At first, we weren't sure how we teams were going to sign up. Around this time, we decided Let's not have them log in to the answer checker. This was reasonable: if teams formed at the last minute, asking those teams to figure out a login would have been dicey. So for ternga.me, I hid the log-in UI.
Octothorpean is designed with the idea that serious players will be logged in. E.g., if a team makes more than 10 guesses within a minute, Octothorpean delays its responses (and warns the guess-happy team that it's doing this). But since ternga.me teams didn't log in, I took out that protection.
On game day, one team wrote a simple computer program to guess many, many words quickly on the ternga.me answer checker, just the kind of thing that Octothorpean's delay was meant to discourage. I'd guessed that nobody would try this on the ternga.me, since we were giving away hints (and answers) for free as part of the hunt. But I'd guessed wrong.
Octothorpean is designed with the idea that serious players will be logged in. It stores a lot of data with this in mind.
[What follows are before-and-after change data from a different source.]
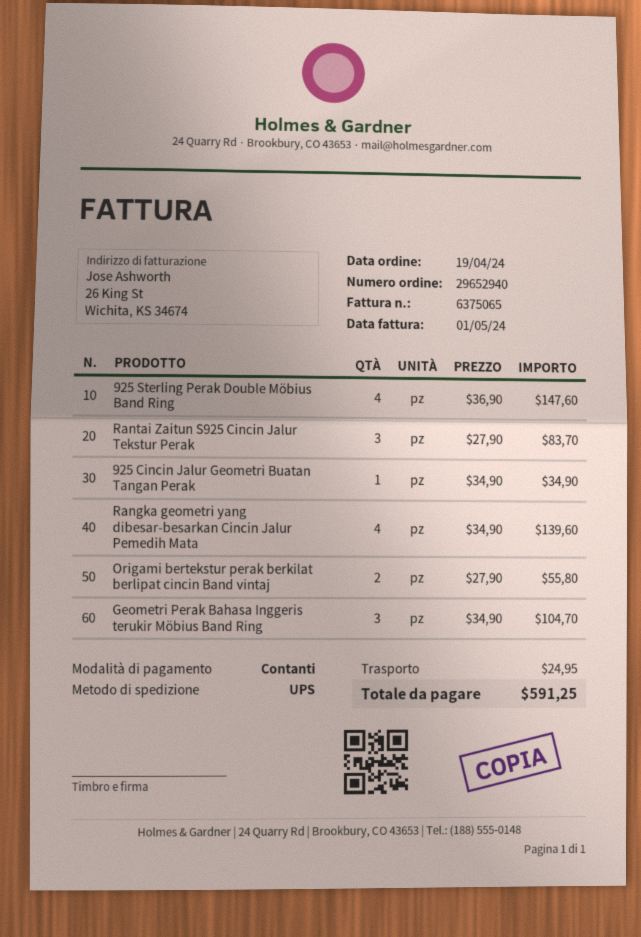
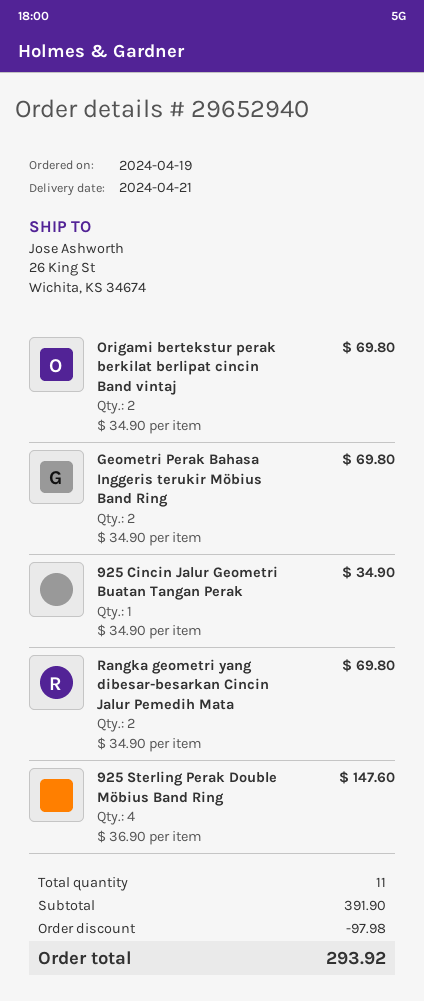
Rantai Zaitun S925 Cincin Jalur Tekstur Perak: 3 x 27.90 = 83.70 -> none
Rangka geometri yang dibesar-besarkan Cincin Jalur Pemedih Mata: 4 x 34.90 = 139.60 -> 2 x 34.90 = 69.80
Origami bertekstur perak berkilat berlipat cincin Band vintaj: 2 x 27.90 = 55.80 -> 2 x 34.90 = 69.80
Geometri Perak Bahasa Inggeris terukir Möbius Band Ring: 3 x 34.90 = 104.70 -> 2 x 34.90 = 69.80
discount: none -> 97.98
shipping: 24.95 -> none
total: 591.25 -> 293.92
E.g., when a team makes a wrong guess, it stores that wrong guess. This is useful: I can ask for the list of recent wrong guesses. If everyone's guessing that the answer to a puzzle is LINCOLN and it's actually ABRAHAMLINCOLN, the list of wrong-guesses tells me that, so I can tweak the game to say "First and last name please" the next time someone guesses LINCOLN.
So when someone made 100,000 wrong guesses on a puzzle, ternga.me stored all of those. When that someone realized they'd written their script wrong and made another 100,000 wrong guesses, it stored those, too. And there were more hundreds-of-thousands. ternga.me stores a bunch of information with each guess; not all of it makes sense outside of Octothorpean. E.g., ternga.me carefully records the team name—but teams don't log in, so the "team name" is always blank. ternga.me then uses up more storage space by building up an index so that it can sort… those blanks… alphabetically. No, that doesn't make sense; but it does require storage.
ternga.me runs on Google App Engine. It's pretty cheap to run. It's so cheap that I hadn't bothered to authorize much of a daily budget. But over the course of the hunt, thanks to the folks guessing the whole dictionary, that app did about a million database writes; not many, but enough to eat up 2/3 of my daily budget. If those kids hadn't stopped, they would have shut down the automatic answer checker.
This wouldn't have been the end of the world. Jan had made sure that we had a plan B in case the automatic answer checker pooped out. Still, it pointed out that we should do things differently next year: either have teams log in or else tear out some of the over-complex behavior left in there from Octothorpean.